What the task asks: Print the data that follows word for word, leaving out any picture.

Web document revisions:
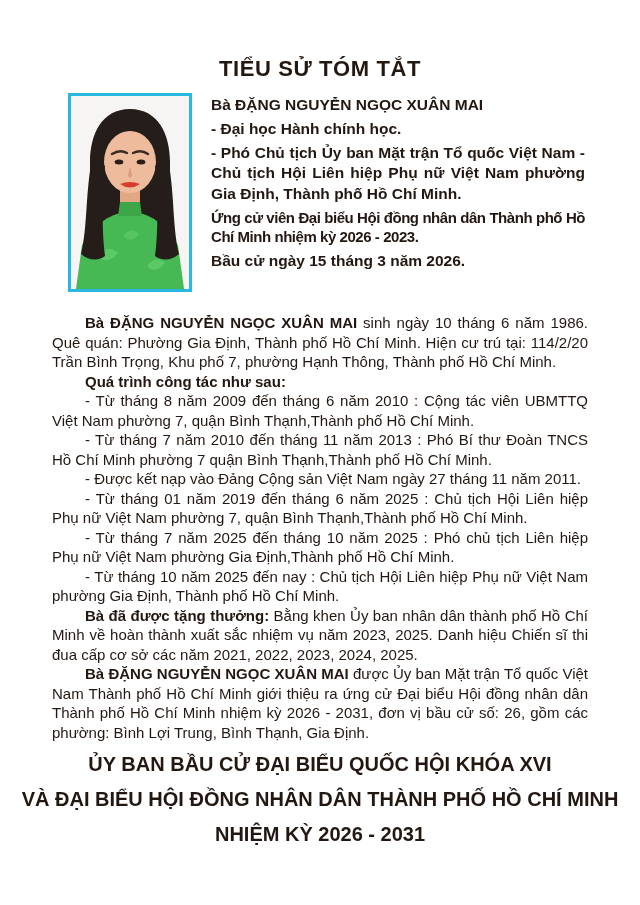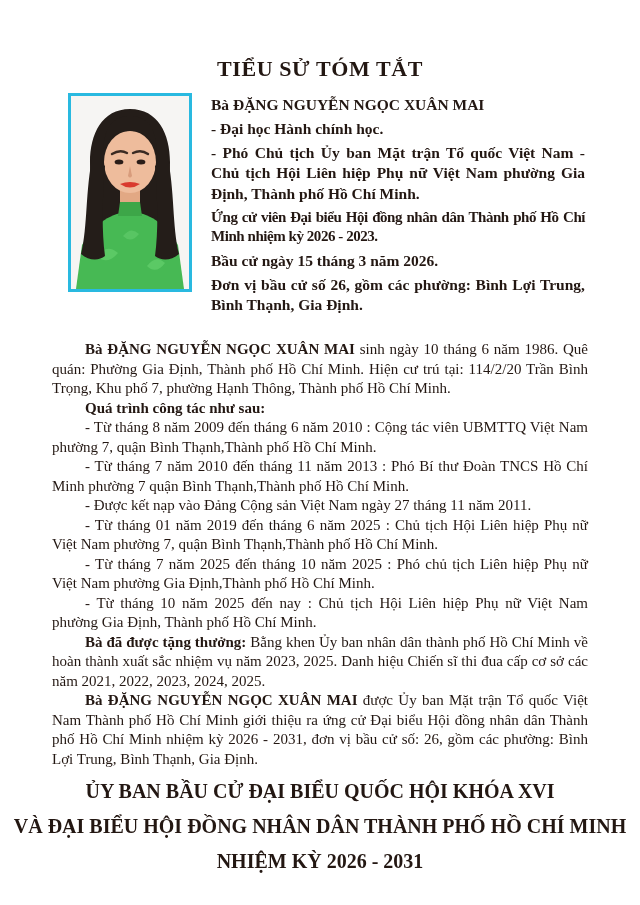--- a/index.html
+++ b/index.html
@@ -1,21 +1,21 @@
 <!DOCTYPE html>
 <html><head>
 <meta charset="utf-8">
 <style>
   * { margin:0; padding:0; box-sizing:border-box; }
   html,body { background:#e9e9e9; }
   .page {
     position:relative;
     width:640px; height:905px;
     background:#ffffff;
-    font-family:Liberation Serif, serif;
+    font-family:Liberation Sans, sans-serif;
     color:#231712;
     overflow:hidden;
     margin:0 auto;
   }
   .title {
     padding-top:56px;
     text-align:center;
     font-size:22px;
     font-weight:bold;
     letter-spacing:0.6px;
@@ -102,21 +102,20 @@
         <path d="M49 88 Q59 84 69 88 Q59 95 49 88 Z" fill="#d93a2e"></path>
       </svg>
     </div>
 
     <div class="profile">
       <div class="pline">Bà ĐẶNG NGUYỄN NGỌC XUÂN MAI</div>
       <div class="pline">- Đại học Hành chính học.</div>
       <div class="pline justify">- Phó Chủ tịch Ủy ban Mặt trận Tổ quốc Việt Nam - Chủ tịch Hội Liên hiệp Phụ nữ Việt Nam phường Gia Định, Thành phố Hồ Chí Minh.</div>
       <div class="pline justify condensed">Ứng cử viên Đại biểu Hội đồng nhân dân Thành phố Hồ Chí Minh nhiệm kỳ 2026 - 2023.</div>
       <div class="pline">Bầu cử ngày 15 tháng 3 năm 2026.</div>
-      <div class="pline justify">Đơn vị bầu cử số 26, gồm các phường: Bình Lợi Trung, Bình Thạnh, Gia Định.</div>
     </div>
 
   </div>
 
   <div class="body">
     <p class="para"><b>Bà ĐẶNG NGUYỄN NGỌC XUÂN MAI</b><span> sinh ngày 10 tháng 6 năm 1986. Quê quán: Phường Gia Định, Thành phố Hồ Chí Minh. Hiện cư trú tại: 114/2/20 Trần Bình Trọng, Khu phố 7, phường Hạnh Thông, Thành phố Hồ Chí Minh.</span></p>
     <p class="para"><b>Quá trình công tác như sau:</b><span></span></p>
     <p class="para"><b></b><span>- Từ tháng 8 năm 2009 đến tháng 6 năm 2010 : Cộng tác viên UBMTTQ Việt Nam phường 7, quận Bình Thạnh,Thành phố Hồ Chí Minh.</span></p>
     <p class="para"><b></b><span>- Từ tháng 7 năm 2010 đến tháng 11 năm 2013 : Phó Bí thư Đoàn TNCS Hồ Chí Minh phường 7 quận Bình Thạnh,Thành phố Hồ Chí Minh.</span></p>
     <p class="para"><b></b><span>- Được kết nạp vào Đảng Cộng sản Việt Nam ngày 27 tháng 11 năm 2011.</span></p>

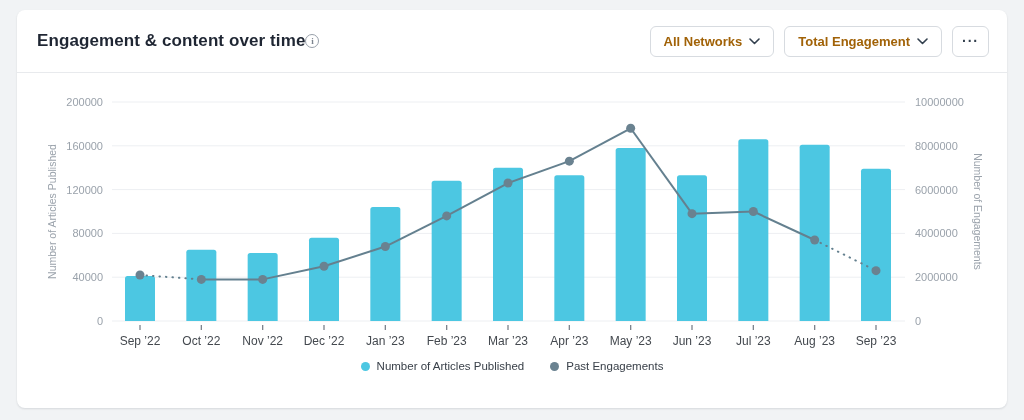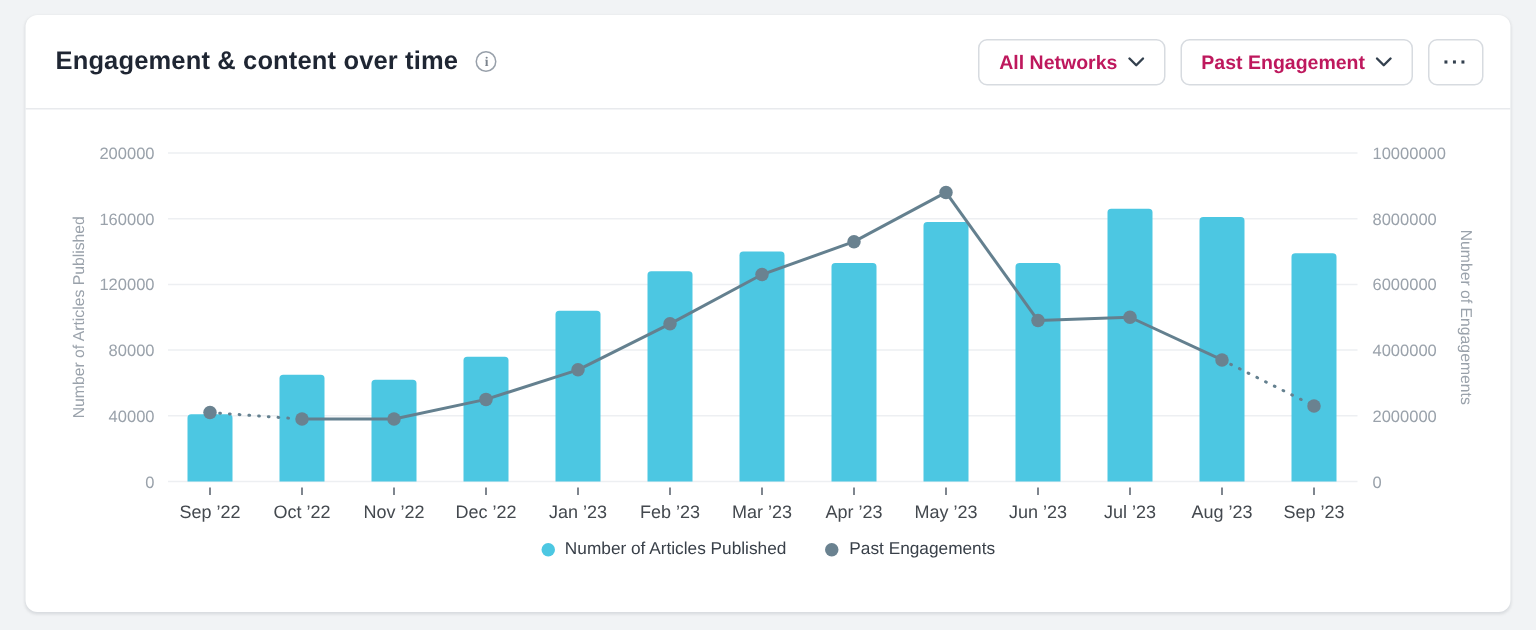--- a/index.html
+++ b/index.html
@@ -8,32 +8,32 @@
   .page { position:relative; width:1024px; height:420px; background:#f1f3f5; }
   .card {
     position:absolute; left:17px; top:10px; width:990px; height:398px;
     background:#ffffff; border-radius:8px;
     box-shadow:0 1px 2px rgba(16,24,40,.07), 0 1px 3px rgba(16,24,40,.05);
   }
   .card-header {
     height:63px; display:flex; align-items:center; justify-content:space-between;
     padding:0 18px 0 20px; border-bottom:1px solid #e8eaed;
   }
-  .title-wrap { display:flex; align-items:center; gap:12px; }
+  .title-wrap { display:flex; align-items:center; gap:0; }
   .title-wrap h2 { font-size:17px; font-weight:700; color:#1f2633; letter-spacing:.1px; }
   .info {
     width:14px; height:14px; border:1px solid #98a0aa; border-radius:50%;
     color:#7c848e; font-size:9px; line-height:12px; text-align:center;
     font-weight:700; font-family:"Liberation Serif", serif; display:inline-block;
   }
   .controls { display:flex; align-items:center; gap:10px; }
   .ctl-btn {
     display:flex; align-items:center; gap:7px; height:31px; padding:0 13px;
     background:#fff; border:1px solid #d7dbe0; border-radius:6px;
-    font-family:inherit; font-size:13px; font-weight:600; color:#be185d;
+    font-family:inherit; font-size:13px; font-weight:600; color:#a16207;
     cursor:pointer; white-space:nowrap;
   }
   .ctl-btn svg { display:block; }
   .more-btn {
     height:31px; width:37px; padding:0; display:flex; align-items:center; justify-content:center;
     background:#fff; border:1px solid #d7dbe0; border-radius:6px;
     font-family:inherit; font-size:14px; font-weight:700; color:#33404e; cursor:pointer;
     letter-spacing:1px;
   }
   .chart-area { padding:0; }
@@ -56,21 +56,21 @@
         <span class="info">i</span>
       </div>
       <div class="controls">
         <button class="ctl-btn">
           <span>All Networks</span>
           <svg width="11" height="7" viewBox="0 0 11 7">
               <polyline points="1,1 5.5,5.5 10,1" fill="none" stroke="#33404e" stroke-width="1.6" stroke-linecap="round" stroke-linejoin="round"></polyline>
             </svg>
         </button>
         <button class="ctl-btn">
-          <span>Past Engagement</span>
+          <span>Total Engagement</span>
           <svg width="11" height="7" viewBox="0 0 11 7">
               <polyline points="1,1 5.5,5.5 10,1" fill="none" stroke="#33404e" stroke-width="1.6" stroke-linecap="round" stroke-linejoin="round"></polyline>
             </svg>
         </button>
         <button class="more-btn">
           <span>···</span>
         </button>
       </div>
     </div>
 

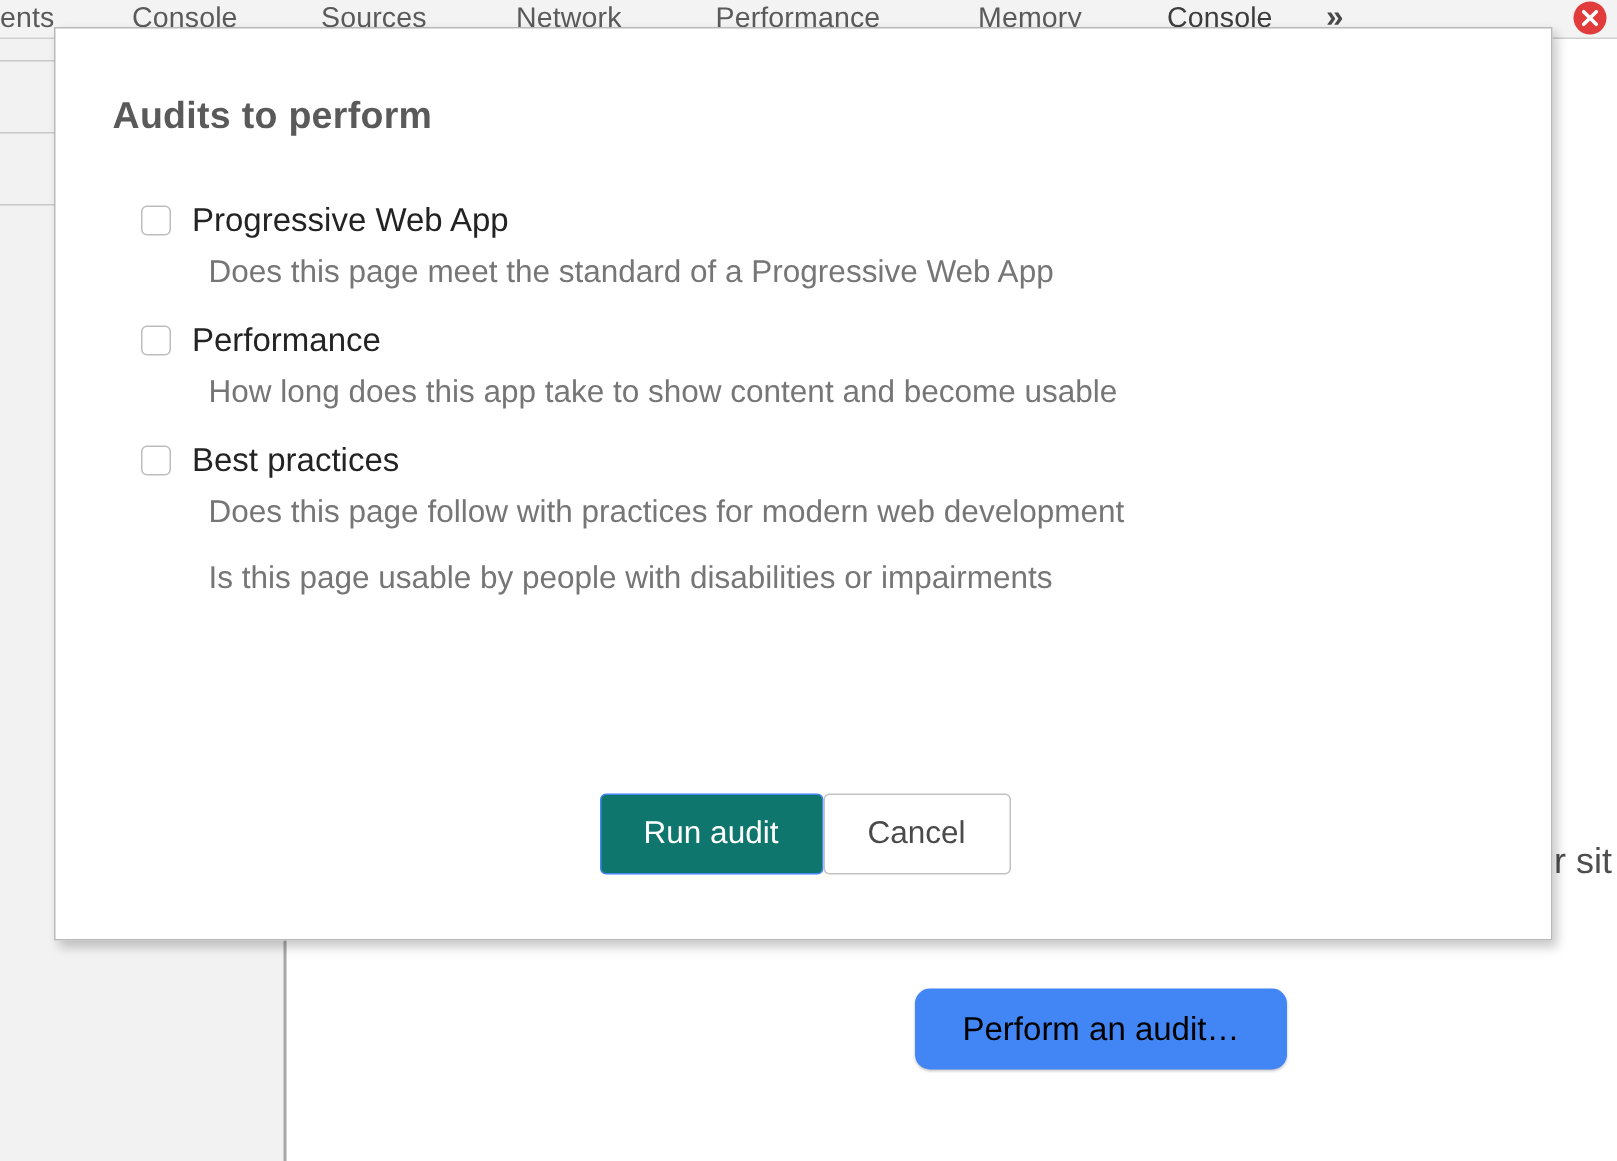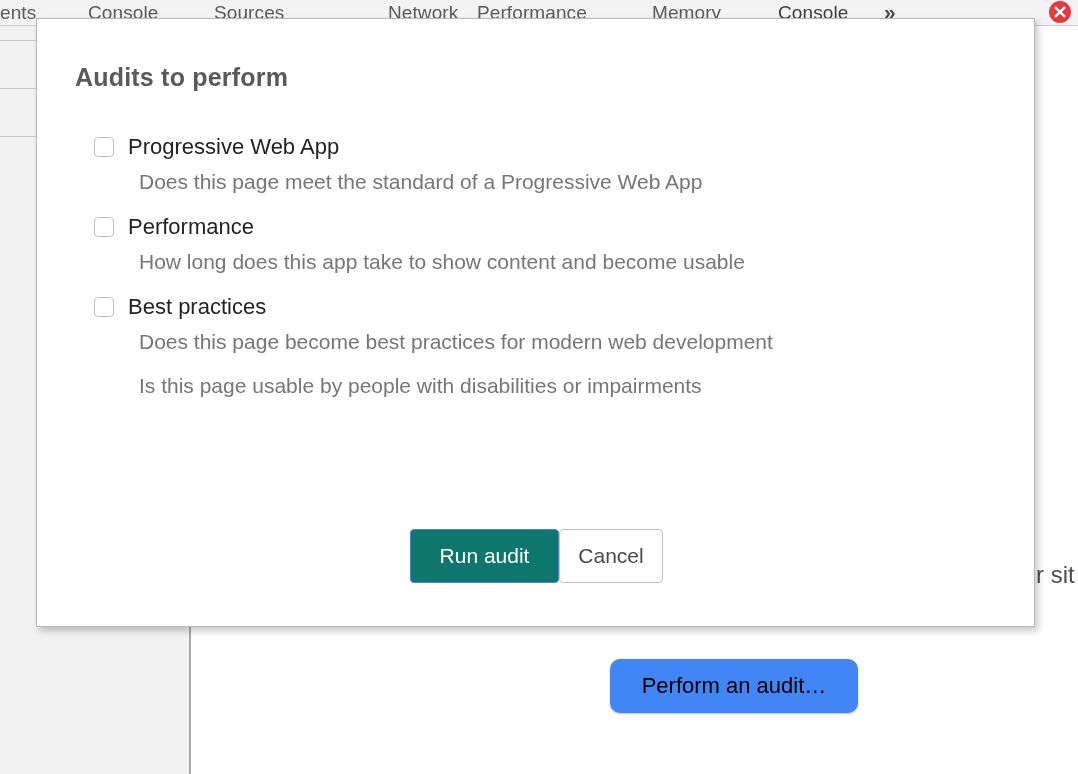--- a/index.html
+++ b/index.html
@@ -230,21 +230,21 @@
     box-sizing: border-box;
   }
   #run-audit-button {
     width: 149px;
     height: 54px;
     background: #0f766e;
     border: 1px solid #4285f4;
     color: #ffffff;
   }
   #cancel-button {
-    width: 104px;
+    width: 125px;
     height: 54px;
     background: #ffffff;
     border: 1px solid #c2c2c2;
     color: #4a4a4a;
   }
 </style>
 </head>
 <body>
 
 <div id="bg-root">
@@ -258,21 +258,21 @@
   <div id="bg-content">
     <div id="bg-clipped-text">r sit</div>
   </div>
 
   <button id="perform-audit-button">Perform an audit…</button>
 
   <div id="tabstrip">
       <div class="tab" style="left: 0px;">ents</div>
       <div class="tab" style="left: 88px;">Console</div>
       <div class="tab" style="left: 214px;">Sources</div>
-      <div class="tab" style="left: 344px; margin-left: 44px;">Network</div>
+      <div class="tab" style="left: 344px;">Network</div>
       <div class="tab" style="left: 477px;">Performance</div>
       <div class="tab" style="left: 652px;">Memory</div>
       <div class="tab active" style="left: 778px;">Console</div>
       <div id="tab-overflow" style="left: 884px;">»</div>
     </div>
 
   <div id="close-btn">
     <svg width="22" height="22" viewBox="0 0 22 22" aria-hidden="true">
       <path d="M6.8 6.8 L15.2 15.2 M15.2 6.8 L6.8 15.2" stroke="#ffffff" stroke-width="2.4" stroke-linecap="round"></path>
     </svg>
@@ -296,21 +296,21 @@
           <div class="checkbox"></div>
           <div class="option-label">Performance</div>
         </div>
         <div class="option-desc">How long does this app take to show content and become usable</div>
       </div>
       <div class="audit-option">
         <div class="option-row">
           <div class="checkbox"></div>
           <div class="option-label">Best practices</div>
         </div>
-        <div class="option-desc">Does this page become best practices for modern web development</div>
+        <div class="option-desc">Does this page follow with practices for modern web development</div>
       </div>
       <div class="audit-option">
         <div class="option-desc">Is this page usable by people with disabilities or impairments</div>
       </div>
     </div>
 
   <div id="dialog-actions">
     <button id="run-audit-button" class="dlg-btn">Run audit</button>
     <button id="cancel-button" class="dlg-btn">Cancel</button>
   </div>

Your solution:
--- a/index.html
+++ b/index.html
@@ -1,21 +1,21 @@
 <!DOCTYPE html>
 <html><head>
 <meta charset="utf-8">
 <style>
   * { margin:0; padding:0; box-sizing:border-box; }
   html,body { background:#e9e9e9; }
   .page {
     position:relative;
     width:640px; height:905px;
     background:#ffffff;
-    font-family:Liberation Serif, serif;
+    font-family:Liberation Sans, sans-serif;
     color:#231712;
     overflow:hidden;
     margin:0 auto;
   }
   .title {
     padding-top:56px;
     text-align:center;
     font-size:22px;
     font-weight:bold;
     letter-spacing:0.6px;
@@ -102,21 +102,20 @@
         <path d="M49 88 Q59 84 69 88 Q59 95 49 88 Z" fill="#d93a2e"></path>
       </svg>
     </div>
 
     <div class="profile">
       <div class="pline">Bà ĐẶNG NGUYỄN NGỌC XUÂN MAI</div>
       <div class="pline">- Đại học Hành chính học.</div>
       <div class="pline justify">- Phó Chủ tịch Ủy ban Mặt trận Tổ quốc Việt Nam - Chủ tịch Hội Liên hiệp Phụ nữ Việt Nam phường Gia Định, Thành phố Hồ Chí Minh.</div>
       <div class="pline justify condensed">Ứng cử viên Đại biểu Hội đồng nhân dân Thành phố Hồ Chí Minh nhiệm kỳ 2026 - 2023.</div>
       <div class="pline">Bầu cử ngày 15 tháng 3 năm 2026.</div>
-      <div class="pline justify">Đơn vị bầu cử số 26, gồm các phường: Bình Lợi Trung, Bình Thạnh, Gia Định.</div>
     </div>
 
   </div>
 
   <div class="body">
     <p class="para"><b>Bà ĐẶNG NGUYỄN NGỌC XUÂN MAI</b><span> sinh ngày 10 tháng 6 năm 1986. Quê quán: Phường Gia Định, Thành phố Hồ Chí Minh. Hiện cư trú tại: 114/2/20 Trần Bình Trọng, Khu phố 7, phường Hạnh Thông, Thành phố Hồ Chí Minh.</span></p>
     <p class="para"><b>Quá trình công tác như sau:</b><span></span></p>
     <p class="para"><b></b><span>- Từ tháng 8 năm 2009 đến tháng 6 năm 2010 : Cộng tác viên UBMTTQ Việt Nam phường 7, quận Bình Thạnh,Thành phố Hồ Chí Minh.</span></p>
     <p class="para"><b></b><span>- Từ tháng 7 năm 2010 đến tháng 11 năm 2013 : Phó Bí thư Đoàn TNCS Hồ Chí Minh phường 7 quận Bình Thạnh,Thành phố Hồ Chí Minh.</span></p>
     <p class="para"><b></b><span>- Được kết nạp vào Đảng Cộng sản Việt Nam ngày 27 tháng 11 năm 2011.</span></p>

--- a/index.html
+++ b/index.html
@@ -8,32 +8,32 @@
   .page { position:relative; width:1024px; height:420px; background:#f1f3f5; }
   .card {
     position:absolute; left:17px; top:10px; width:990px; height:398px;
     background:#ffffff; border-radius:8px;
     box-shadow:0 1px 2px rgba(16,24,40,.07), 0 1px 3px rgba(16,24,40,.05);
   }
   .card-header {
     height:63px; display:flex; align-items:center; justify-content:space-between;
     padding:0 18px 0 20px; border-bottom:1px solid #e8eaed;
   }
-  .title-wrap { display:flex; align-items:center; gap:12px; }
+  .title-wrap { display:flex; align-items:center; gap:0; }
   .title-wrap h2 { font-size:17px; font-weight:700; color:#1f2633; letter-spacing:.1px; }
   .info {
     width:14px; height:14px; border:1px solid #98a0aa; border-radius:50%;
     color:#7c848e; font-size:9px; line-height:12px; text-align:center;
     font-weight:700; font-family:"Liberation Serif", serif; display:inline-block;
   }
   .controls { display:flex; align-items:center; gap:10px; }
   .ctl-btn {
     display:flex; align-items:center; gap:7px; height:31px; padding:0 13px;
     background:#fff; border:1px solid #d7dbe0; border-radius:6px;
-    font-family:inherit; font-size:13px; font-weight:600; color:#be185d;
+    font-family:inherit; font-size:13px; font-weight:600; color:#a16207;
     cursor:pointer; white-space:nowrap;
   }
   .ctl-btn svg { display:block; }
   .more-btn {
     height:31px; width:37px; padding:0; display:flex; align-items:center; justify-content:center;
     background:#fff; border:1px solid #d7dbe0; border-radius:6px;
     font-family:inherit; font-size:14px; font-weight:700; color:#33404e; cursor:pointer;
     letter-spacing:1px;
   }
   .chart-area { padding:0; }
@@ -56,21 +56,21 @@
         <span class="info">i</span>
       </div>
       <div class="controls">
         <button class="ctl-btn">
           <span>All Networks</span>
           <svg width="11" height="7" viewBox="0 0 11 7">
               <polyline points="1,1 5.5,5.5 10,1" fill="none" stroke="#33404e" stroke-width="1.6" stroke-linecap="round" stroke-linejoin="round"></polyline>
             </svg>
         </button>
         <button class="ctl-btn">
-          <span>Past Engagement</span>
+          <span>Total Engagement</span>
           <svg width="11" height="7" viewBox="0 0 11 7">
               <polyline points="1,1 5.5,5.5 10,1" fill="none" stroke="#33404e" stroke-width="1.6" stroke-linecap="round" stroke-linejoin="round"></polyline>
             </svg>
         </button>
         <button class="more-btn">
           <span>···</span>
         </button>
       </div>
     </div>
 

--- a/index.html
+++ b/index.html
@@ -230,21 +230,21 @@
     box-sizing: border-box;
   }
   #run-audit-button {
     width: 149px;
     height: 54px;
     background: #0f766e;
     border: 1px solid #4285f4;
     color: #ffffff;
   }
   #cancel-button {
-    width: 104px;
+    width: 125px;
     height: 54px;
     background: #ffffff;
     border: 1px solid #c2c2c2;
     color: #4a4a4a;
   }
 </style>
 </head>
 <body>
 
 <div id="bg-root">
@@ -258,21 +258,21 @@
   <div id="bg-content">
     <div id="bg-clipped-text">r sit</div>
   </div>
 
   <button id="perform-audit-button">Perform an audit…</button>
 
   <div id="tabstrip">
       <div class="tab" style="left: 0px;">ents</div>
       <div class="tab" style="left: 88px;">Console</div>
       <div class="tab" style="left: 214px;">Sources</div>
-      <div class="tab" style="left: 344px; margin-left: 44px;">Network</div>
+      <div class="tab" style="left: 344px;">Network</div>
       <div class="tab" style="left: 477px;">Performance</div>
       <div class="tab" style="left: 652px;">Memory</div>
       <div class="tab active" style="left: 778px;">Console</div>
       <div id="tab-overflow" style="left: 884px;">»</div>
     </div>
 
   <div id="close-btn">
     <svg width="22" height="22" viewBox="0 0 22 22" aria-hidden="true">
       <path d="M6.8 6.8 L15.2 15.2 M15.2 6.8 L6.8 15.2" stroke="#ffffff" stroke-width="2.4" stroke-linecap="round"></path>
     </svg>
@@ -296,21 +296,21 @@
           <div class="checkbox"></div>
           <div class="option-label">Performance</div>
         </div>
         <div class="option-desc">How long does this app take to show content and become usable</div>
       </div>
       <div class="audit-option">
         <div class="option-row">
           <div class="checkbox"></div>
           <div class="option-label">Best practices</div>
         </div>
-        <div class="option-desc">Does this page become best practices for modern web development</div>
+        <div class="option-desc">Does this page follow with practices for modern web development</div>
       </div>
       <div class="audit-option">
         <div class="option-desc">Is this page usable by people with disabilities or impairments</div>
       </div>
     </div>
 
   <div id="dialog-actions">
     <button id="run-audit-button" class="dlg-btn">Run audit</button>
     <button id="cancel-button" class="dlg-btn">Cancel</button>
   </div>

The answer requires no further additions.